Para las líneas industriales, el foco está puesto en el contenido de almidón y en la productividad total por hectárea. Algunas de las variedades en estudio muestran incrementos de entre 2 y 4 puntos porcentuales de almidón respecto de los materiales hoy disponibles. Sin embargo, los investigadores advierten que ese indicador debe ir acompañado de estabilidad y buen rendimiento para ser verdaderamente competitivo.
Otro eje central del programa es la evaluación de los cultivares en distintos ambientes productivos.
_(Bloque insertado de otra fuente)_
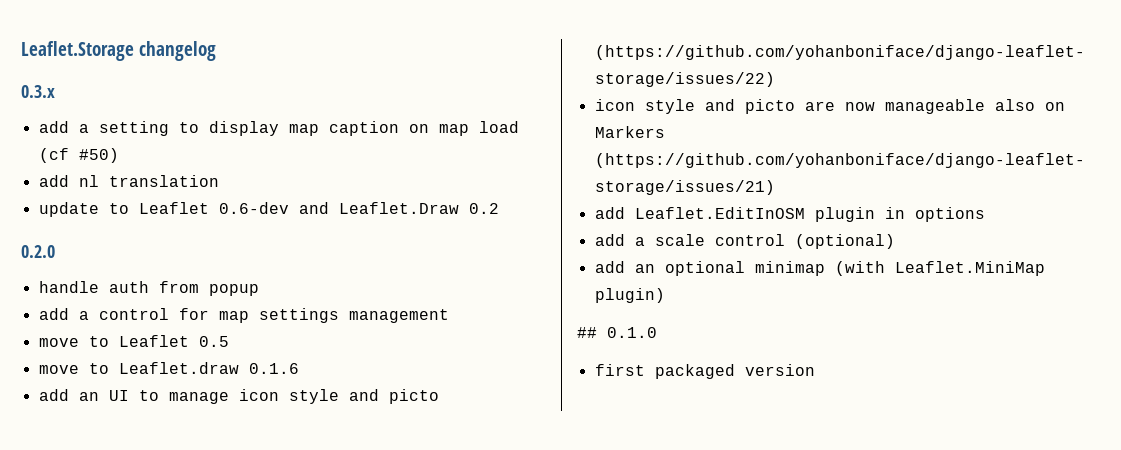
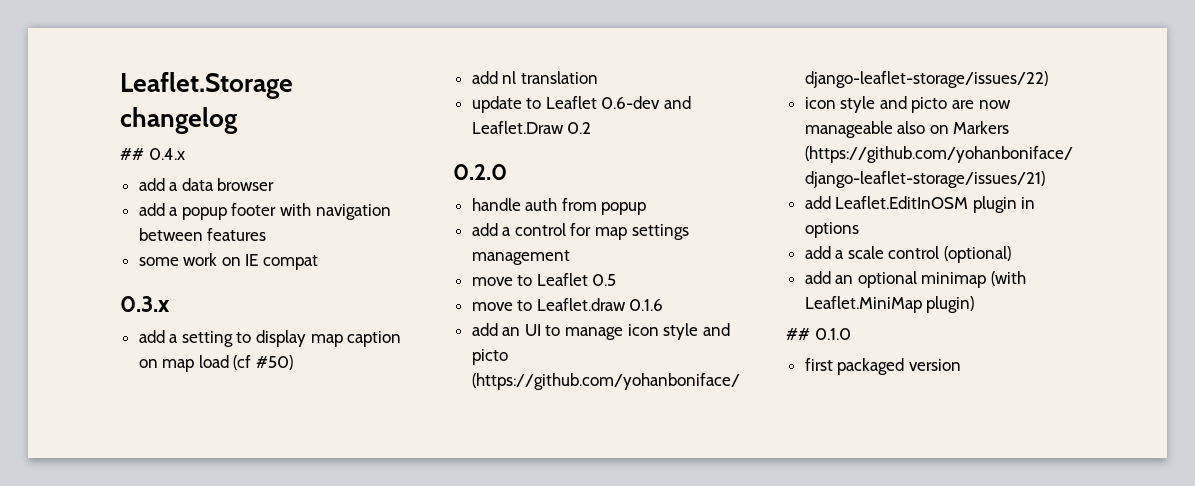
(216, 51) none -> [120,148,185,160] [138,178,275,191] [138,203,391,220] [138,228,267,241] [138,253,319,270] // ## 0.4.x // add a data browser // add a popup footer with navigation between features // some work on IE compat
Misiones presenta una marcada diversidad de suelos y microclimas, por lo que el análisis de la interacción entre genética y ambiente resulta determinante. En ese sentido, el INTA prevé ampliar los ensayos a diferentes cuencas de la provincia.
Si las evaluaciones continúan arrojando resultados positivos, las nuevas variedades podrían comenzar a llegar a los productores hacia 2028, una vez finalizada la etapa de validación prevista para los ciclos 2026 y 2027.
Además del mejoramiento genético, el equipo trabaja en la reintroducción de materiales conservados en el banco de germoplasma del INTA Castelar y en la posible incorporación de nuevas líneas provenientes del Centro Internacional de Agricultura Tropical (CIAT), en Colombia, a través de acuerdos de cooperación.
“El rol del INTA es generar conocimiento aplicado y soluciones concretas para el productor”, remarcó Domínguez. Con esa premisa, el programa apunta a fortalecer una cadena con alto potencial productivo e industrial, clave para el desarrollo regional y la diversificación de la agricultura misionera.